━━ DATA RECORDS ━━

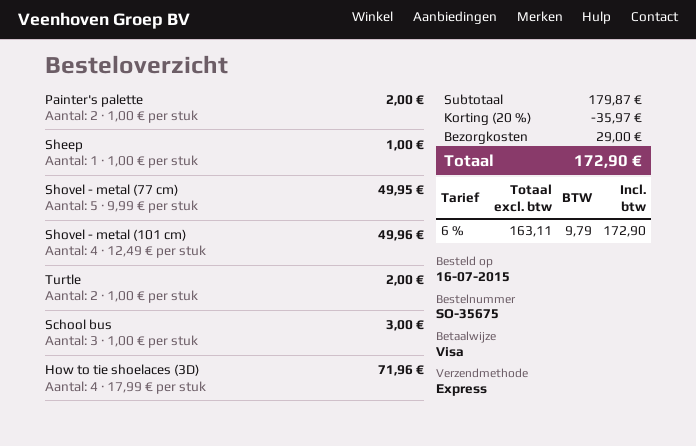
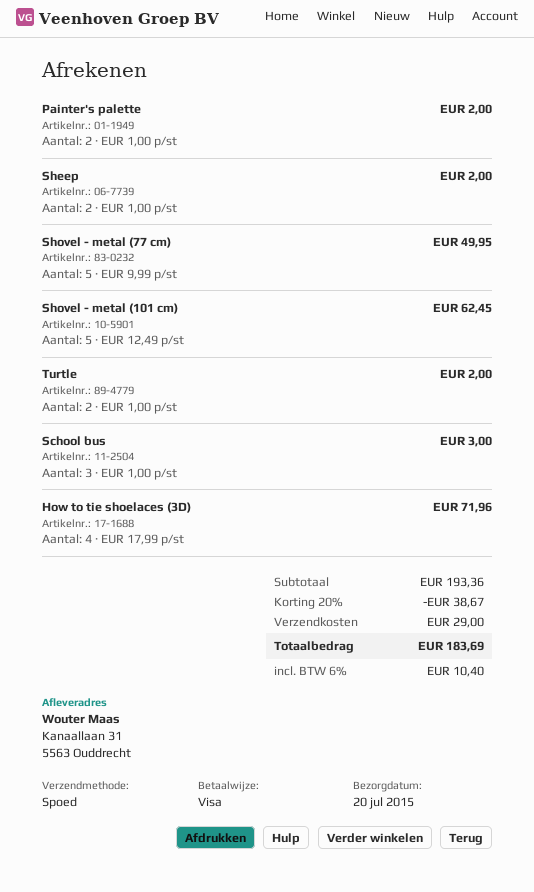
Sheep: 1 x 1.00 = 1.00 -> 2 x 1.00 = 2.00
Shovel - metal (101 cm): 4 x 12.49 = 49.96 -> 5 x 12.49 = 62.45
subtotal: 179.87 -> 193.36
discount: 20% = 35.97 -> 20% = 38.67
tax: 6% = 9.79 -> 6% = 10.40
total: 172.90 -> 183.69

━━━

GOAL OF THE EXERCISE =>
Could you please repeat the entries above exactly, with every picture left out?

WRITTEN ANSWER =>
Sheep: 1 x 1.00 = 1.00 -> 2 x 1.00 = 2.00
Shovel - metal (101 cm): 4 x 12.49 = 49.96 -> 5 x 12.49 = 62.45
subtotal: 179.87 -> 193.36
discount: 20% = 35.97 -> 20% = 38.67
tax: 6% = 9.79 -> 6% = 10.40
total: 172.90 -> 183.69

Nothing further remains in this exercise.